■ PROBLEM STATEMENT
The reply needs the lines from the one containing "[99,421,144,434] Word ->" through the end of the material, each repeated exactly, and no pictures.

■ INPUT
-.-.-
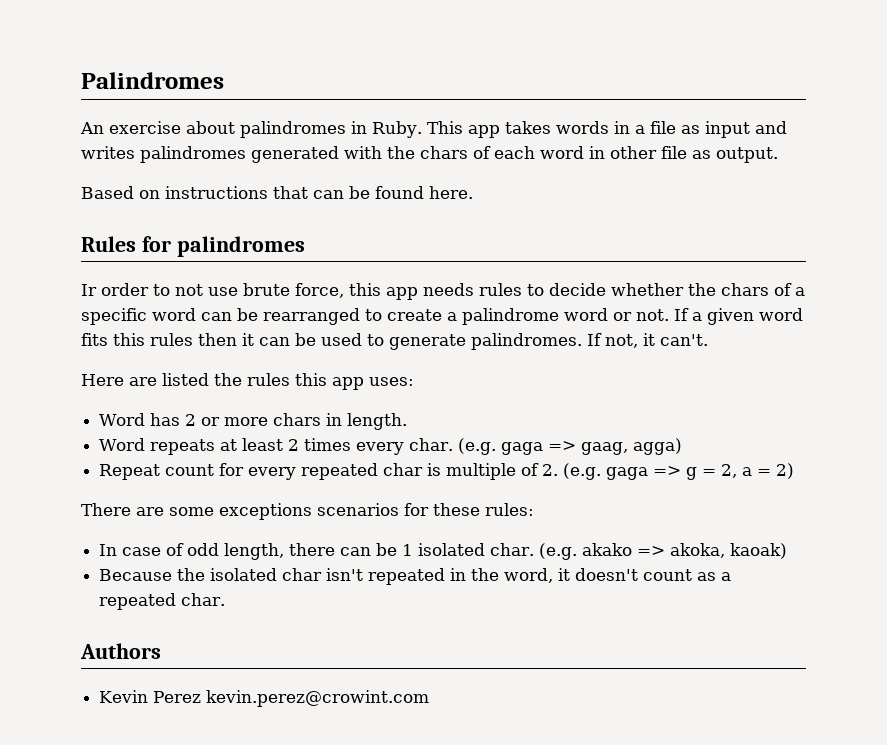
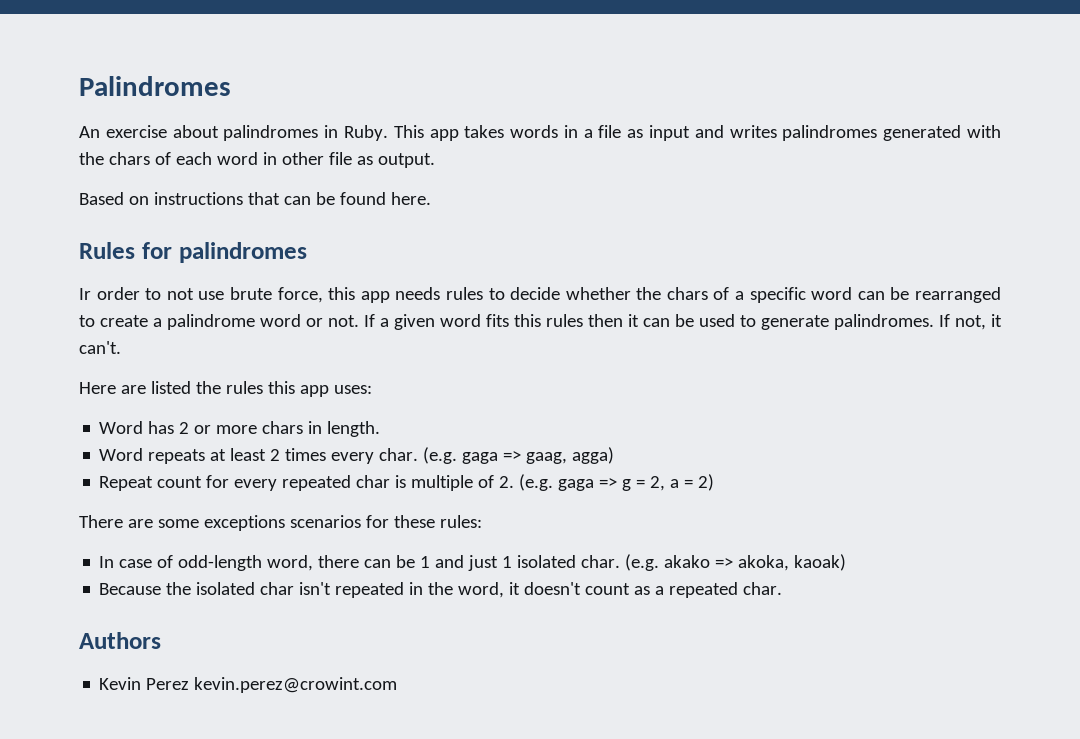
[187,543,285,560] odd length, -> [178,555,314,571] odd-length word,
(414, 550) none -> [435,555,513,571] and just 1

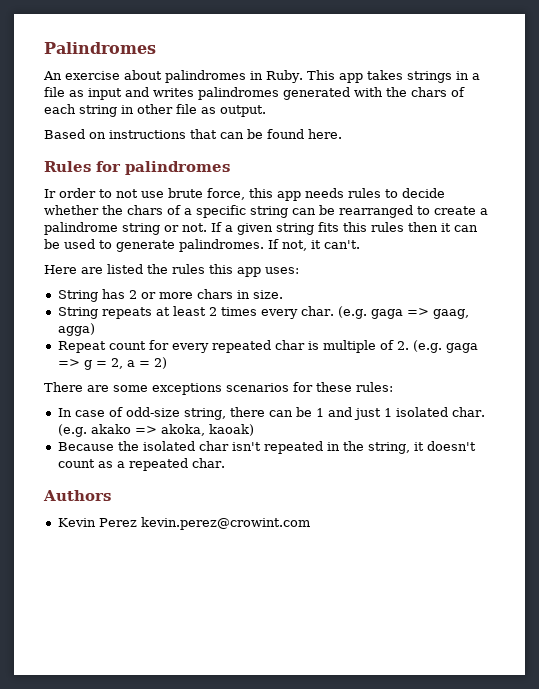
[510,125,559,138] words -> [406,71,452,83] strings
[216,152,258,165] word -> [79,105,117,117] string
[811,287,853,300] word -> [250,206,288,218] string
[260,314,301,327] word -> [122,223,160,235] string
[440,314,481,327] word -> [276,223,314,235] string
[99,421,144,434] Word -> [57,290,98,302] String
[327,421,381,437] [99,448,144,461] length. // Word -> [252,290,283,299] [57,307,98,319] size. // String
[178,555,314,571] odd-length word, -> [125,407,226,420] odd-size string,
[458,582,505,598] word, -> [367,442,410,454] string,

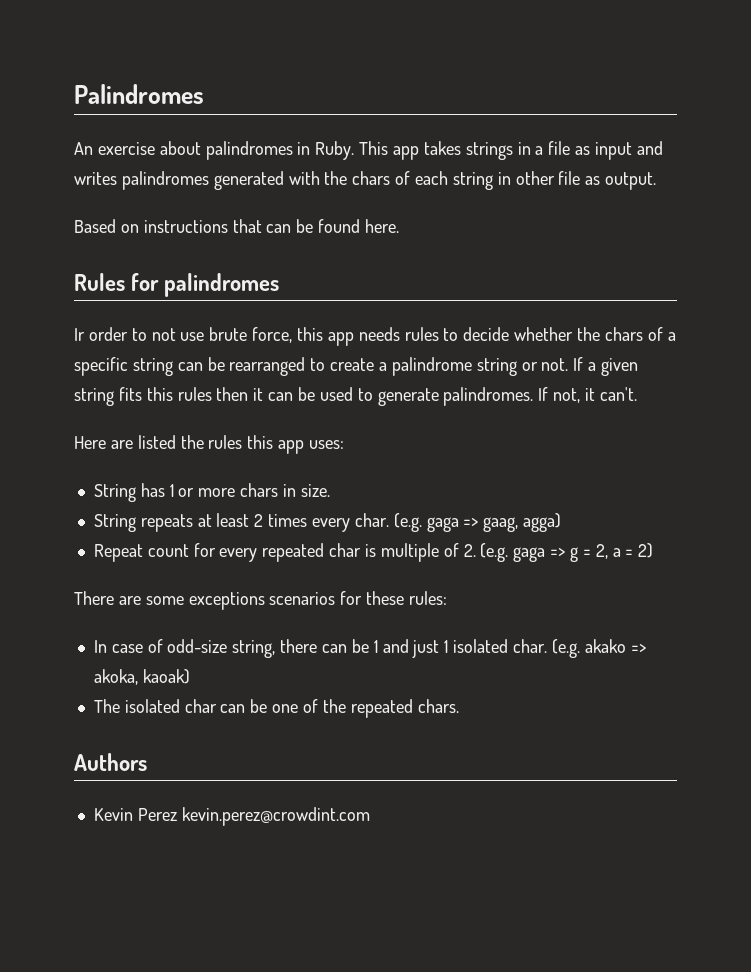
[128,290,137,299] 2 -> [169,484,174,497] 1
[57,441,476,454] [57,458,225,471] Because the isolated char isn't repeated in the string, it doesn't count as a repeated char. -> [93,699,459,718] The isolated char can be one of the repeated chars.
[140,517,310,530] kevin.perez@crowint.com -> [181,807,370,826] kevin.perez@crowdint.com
-.-.-
■ TASK SOLUTION
[99,421,144,434] Word -> [57,290,98,302] String
[327,421,381,437] [99,448,144,461] length. // Word -> [252,290,283,299] [57,307,98,319] size. // String
[178,555,314,571] odd-length word, -> [125,407,226,420] odd-size string,
[458,582,505,598] word, -> [367,442,410,454] string,

[128,290,137,299] 2 -> [169,484,174,497] 1
[57,441,476,454] [57,458,225,471] Because the isolated char isn't repeated in the string, it doesn't count as a repeated char. -> [93,699,459,718] The isolated char can be one of the repeated chars.
[140,517,310,530] kevin.perez@crowint.com -> [181,807,370,826] kevin.perez@crowdint.com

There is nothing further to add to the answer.